On the revenue side, a number of important policy measures were introduced in early 1996. These included the merging of the general income tax with the tax on wages and income, the introduction of a single general business license tax to bring the informal sector into the tax system, and the introduction of a property tax on owner-occupied housing. On the expenditure side, the program continues to focus on ensuring that the wage bill does not crowd out other essential outlays, including maintenance and social services.
Structural policies under the program aim at broadening the scope for the growth of the private sector. Accordingly, they focus on privatization and parastatal reform, the deregulation of the energy sector, the liberalization of the labor market, the strengthening of the judicial system, and civil service reform.
To encourage the development of the private sector, the Government will reform the legal framework governing business activities and the labor market. A key objective will be to eliminate the job placement monopoly of the Government Employment Office, as well as its influence on the decisions of public and private enterprises with respect to hiring and firing for economic and technical reasons. A civil service census has already been carried out, to be followed by reform. The Government's equity participation in three public enterprises is to be reduced to below 50 percent in 1996, and the monopoly status of the petroleum company will be terminated; over the medium-term a total of eleven public enterprises are to be privatized, four liquidated, and seven others restructured.
The authorities recognize that human capital development is a key to realizing the country's growth potential. Thus, the primary school enrollment rate, which in 1994 averaged 29 percent, is targeted to increase to 35 percent by 1999. To this end, some 2,600 teachers are to be recruited over the next five years, and the budgetary allocation for primary education will rise in real terms.
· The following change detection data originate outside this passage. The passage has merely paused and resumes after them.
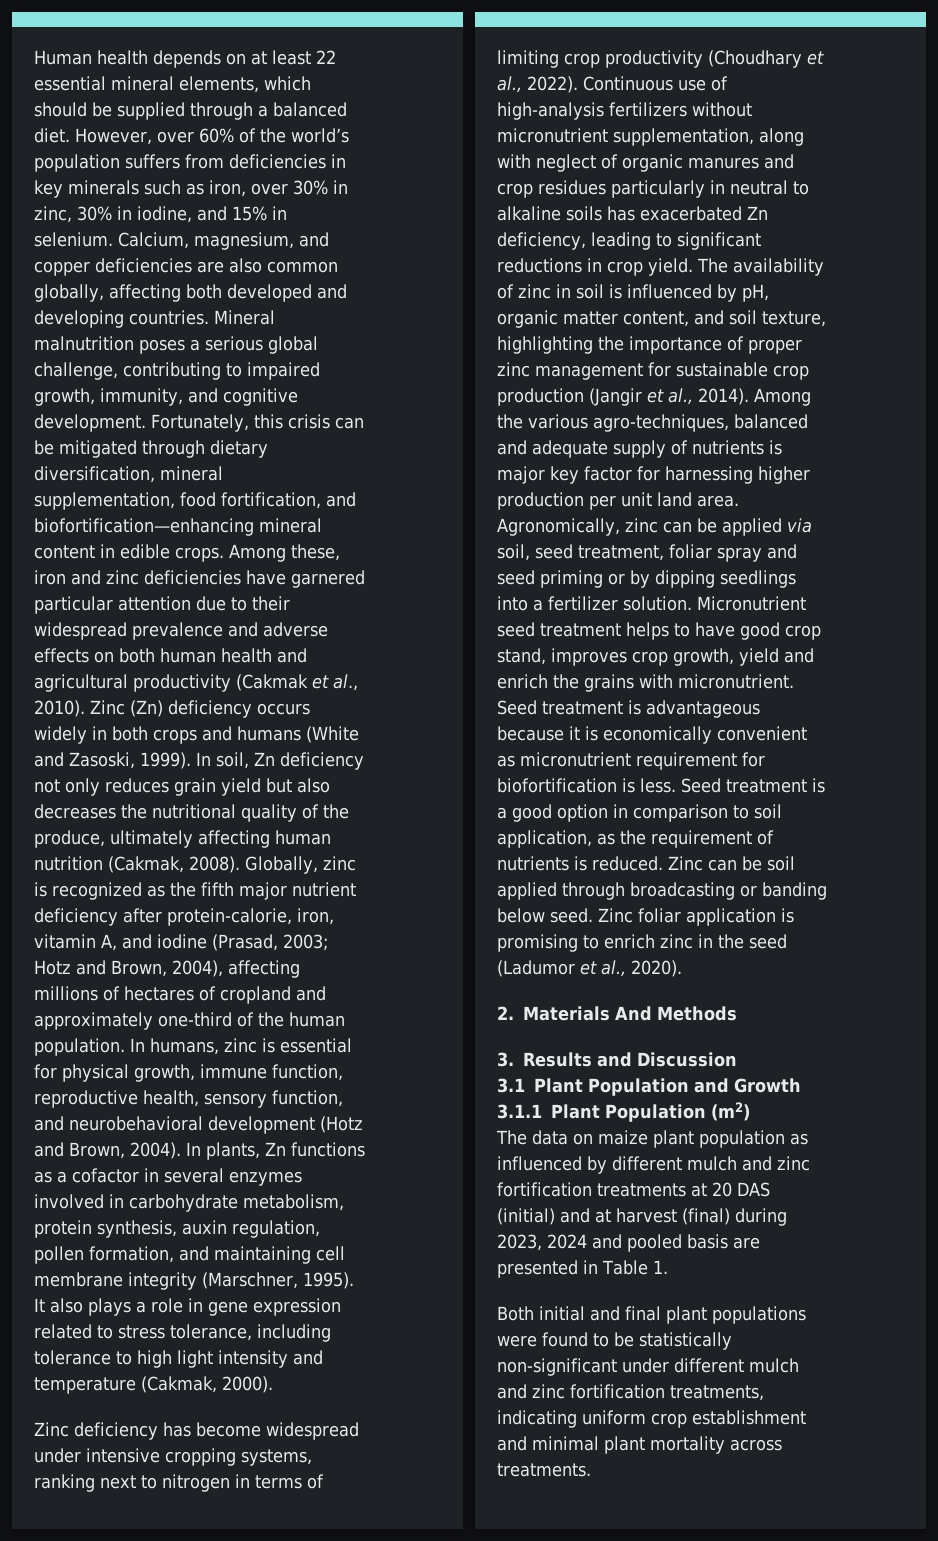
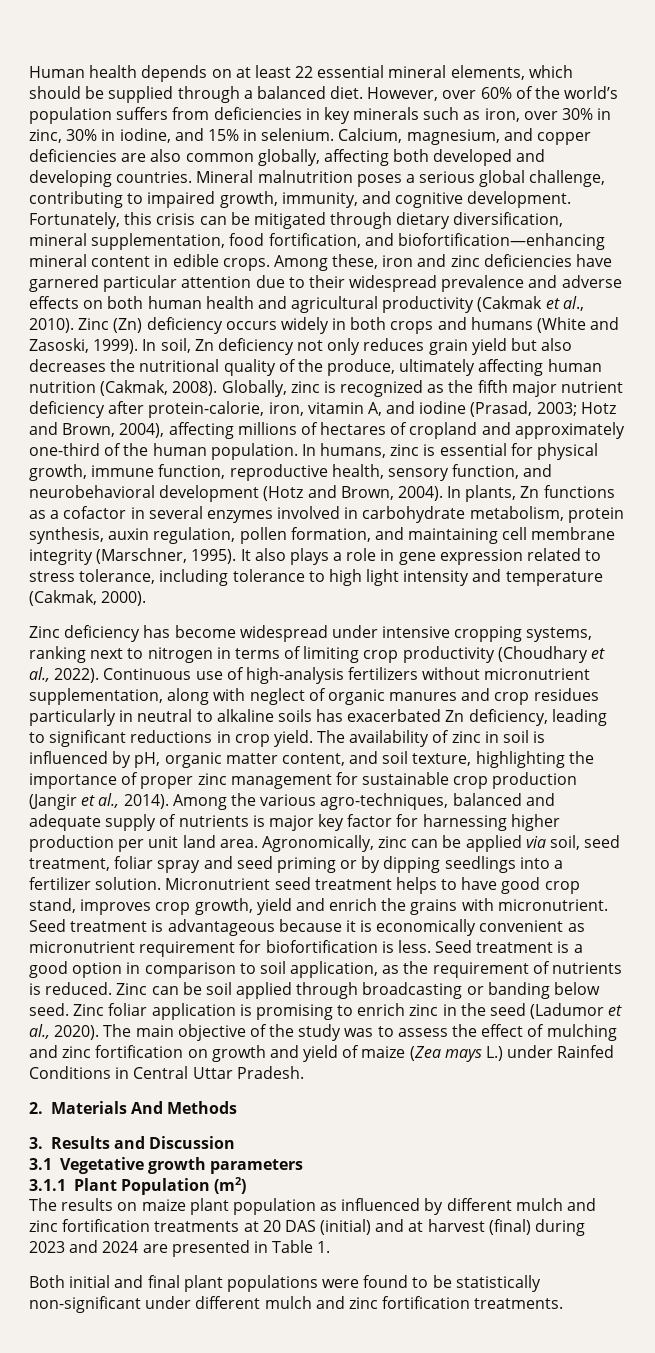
+ The main objective of the study was to assess the effect of mulching and zinc fortification on growth and yield of maize (Zea mays L.) under Rainfed Conditions in Central Uttar Pradesh.
- 3.1 Plant Population and Growth
+ 3.1 Vegetative growth parameters
- The data on maize plant population as influenced by different mulch and zinc fortification treatments at 20 DAS (initial) and at harvest (final) during 2023, 2024 and pooled basis are presented in Table 1.
+ The results on maize plant population as influenced by different mulch and zinc fortification treatments at 20 DAS (initial) and at harvest (final) during 2023 and 2024 are presented in Table 1.
- Both initial and final plant populations were found to be statistically non-significant under different mulch and zinc fortification treatments, indicating uniform crop establishment and minimal plant mortality across treatments.
+ Both initial and final plant populations were found to be statistically non-significant under different mulch and zinc fortification treatments.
The budget will also increase real expenditure in preventive health care and sanitation by over 5 percent, and will include provisions for social safety net outlays and poverty alleviation.
The Challenge Ahead
Although the January events jolted the economy and delayed consideration of the ESAF-supported program, the new Government has moved quickly to declare its commitment to structural reform and to accelerate the timetable for the return to democracy. However, given the evolving political situation and until the return to democratic rule is completed, there is an urgent need to reinforce consensus in support of Niger's adjustment effort to ensure continuity in policy implementation.
Niger joined the IMF on April 24, 1963. Its quota2 is SDR 48.3 million (about $70 million), and its outstanding use of IMF credit currently totals SDR 32 million (about $46 million).
Sources: Niger authorities; and IMF staff estimates and projections.
1. The ESAF is a concessional IMF facility for assisting eligible members that are undertaking reform programs to strengthen their balance of payments and improve their growth prospects. ESAF loans carry an interest rate of 0.5 percent and are repayable over 10 years, with a 5-1/2-year grace period.
2. A member's quota in the IMF determines, in particular, the amount of its subscription, its voting weight, its access to IMF financing, and its allocation of SDRs.